Recordings of new material in 1980 led to the 'discovery' of his sister Kim. Ricky's new role was that of producer and co-writer, a role he has fulfilled up until now. By his own admission, he was happy to be more in the background as of that moment. After Kim Wilde paused her career in pop music, Ricky Wilde continued to work in the music industry. In 2005 he was one of the initiators of the band, Sonic Hub, and of the record label Sonic Hub Records.

He co-directed the film Shoot The DJ, released in 2010.

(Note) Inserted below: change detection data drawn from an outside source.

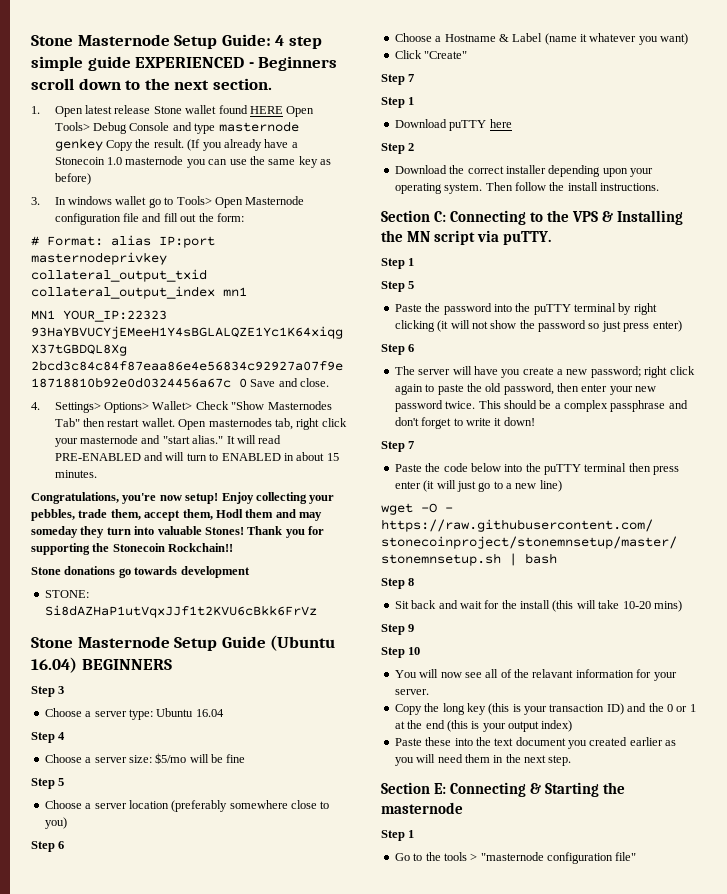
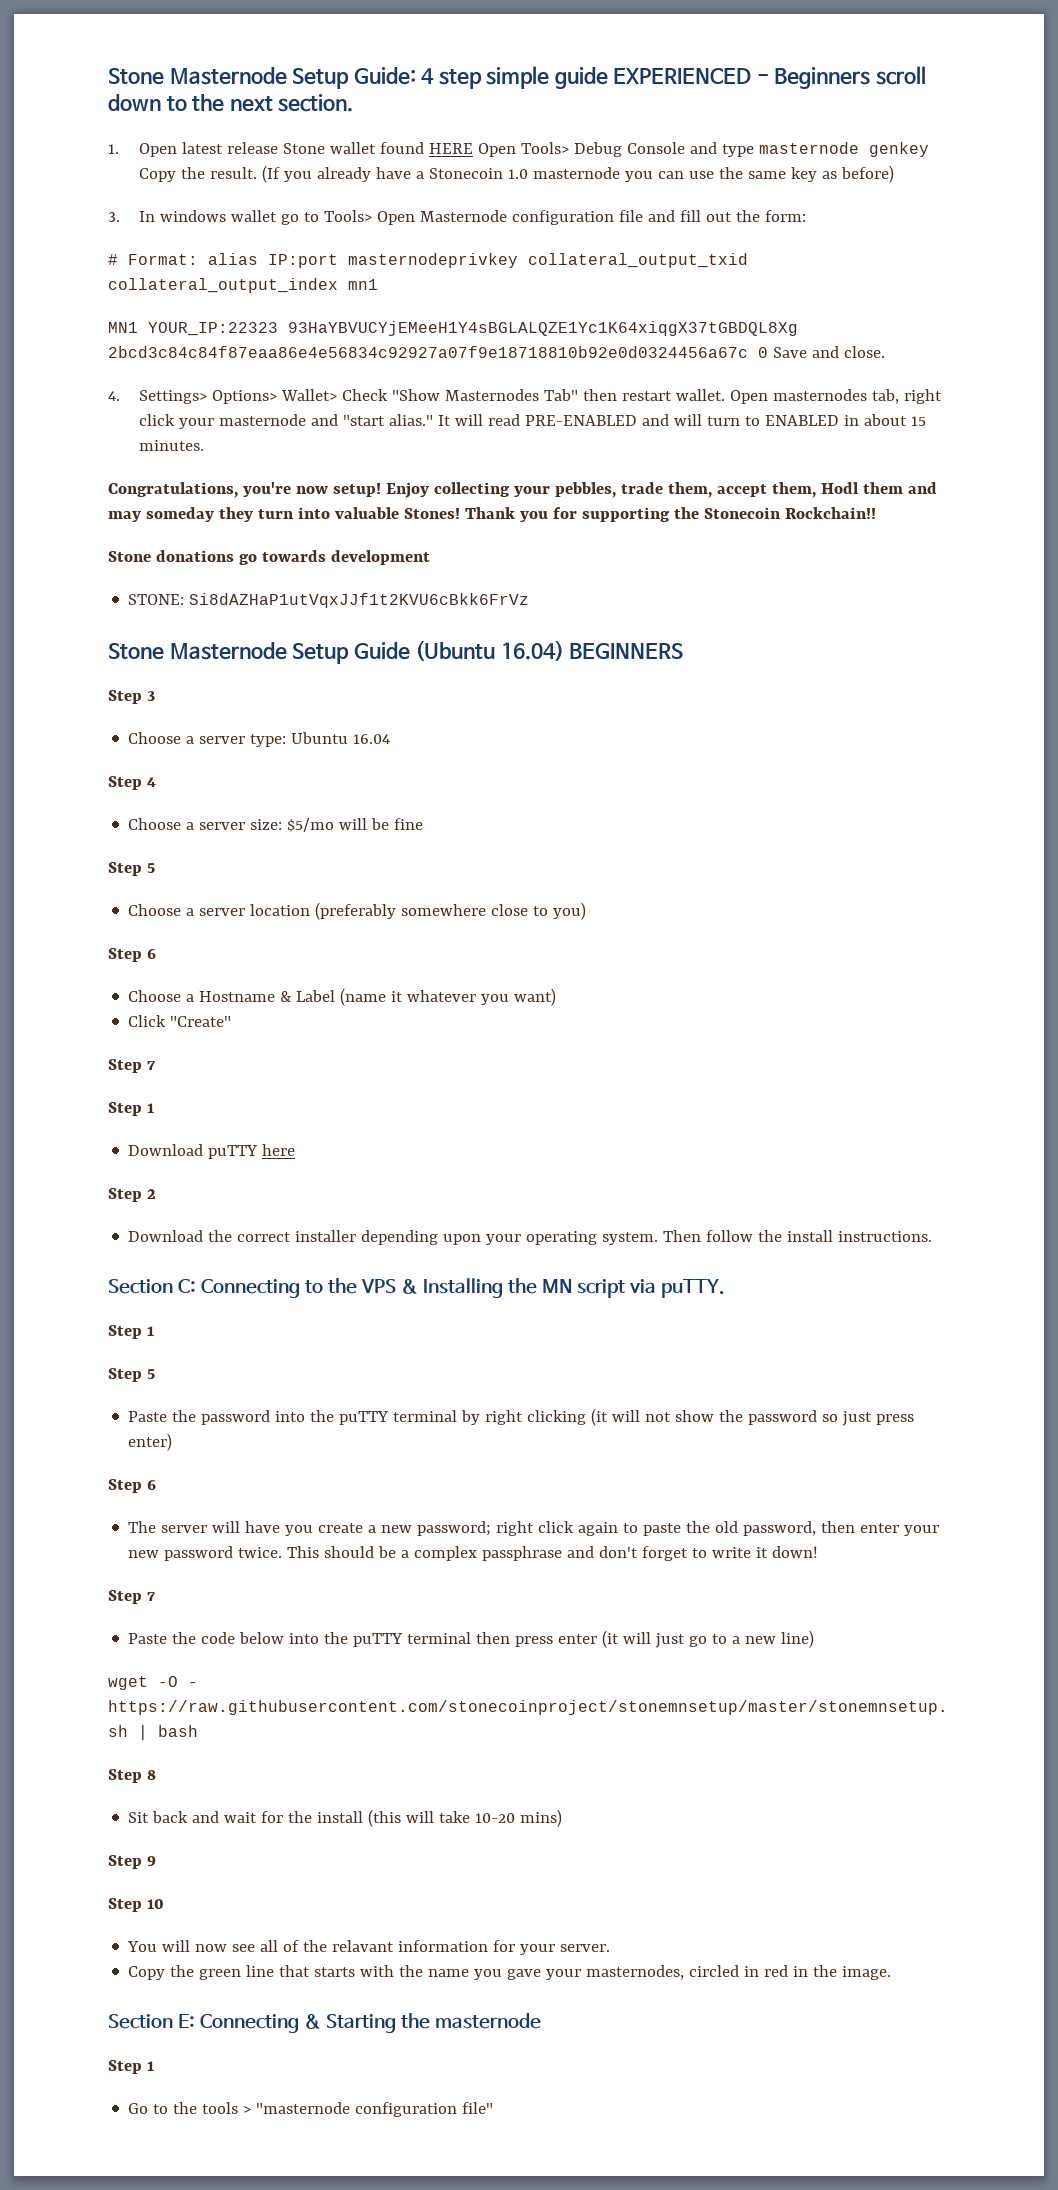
- Copy the long key (this is your transaction ID) and the 0 or 1 at the end (this is your output index)
- Paste these into the text document you created earlier as you will need them in the next step.
+ Copy the green line that starts with the name you gave your masternodes, circled in red in the image.

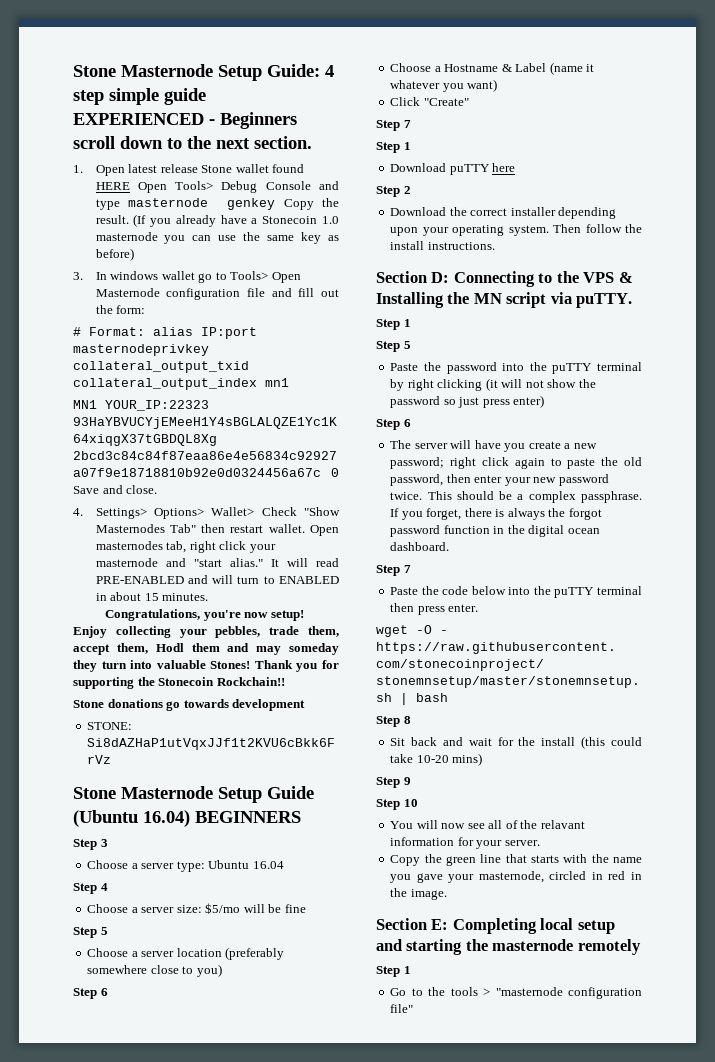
- Section C: Connecting to the VPS & Installing the MN script via puTTY.
+ Section D: Connecting to the VPS & Installing the MN script via puTTY.
- This should be a complex passphrase and don't forget to write it down!
+ This should be a complex passphrase. If you forget, there is always the forgot password function in the digital ocean dashboard.
- Paste the code below into the puTTY terminal then press enter (it will just go to a new line)
+ Paste the code below into the puTTY terminal then press enter.
- Sit back and wait for the install (this will take 10-20 mins)
+ Sit back and wait for the install (this could take 10-20 mins)
- Copy the green line that starts with the name you gave your masternodes, circled in red in the image.
+ Copy the green line that starts with the name you gave your masternode, circled in red in the image.
- Section E: Connecting & Starting the masternode
+ Section E: Completing local setup and starting the masternode remotely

"I Am an Astronaut" was covered by Snow Patrol for the Save the Children compilation album Colours Are Brighter; it also featured as a B-side to their single "Open Your Eyes". It was translated into Swedish, and recorded by nine-year-old Linus Wahlgren in 1985. The Swedish version was later covered by Wahlgren's nephew Benjamin Ingrosso in 2007, also at nine years of age. Ricky started a podcast with famous blogger Lee Bennett and Eastenders soap star Jake Wood called 'Unsung Heroes', talking to songwriters and producers behind the scenes in the music industry.

===Influences===
Wilde has named OMD as "heroes" and a key source of inspiration. Other influences have included Ultravox, John Foxx, Gary Numan, Skids and the Stranglers.

== Discography ==

Wilde has writing and production credits on Kim Wilde albums.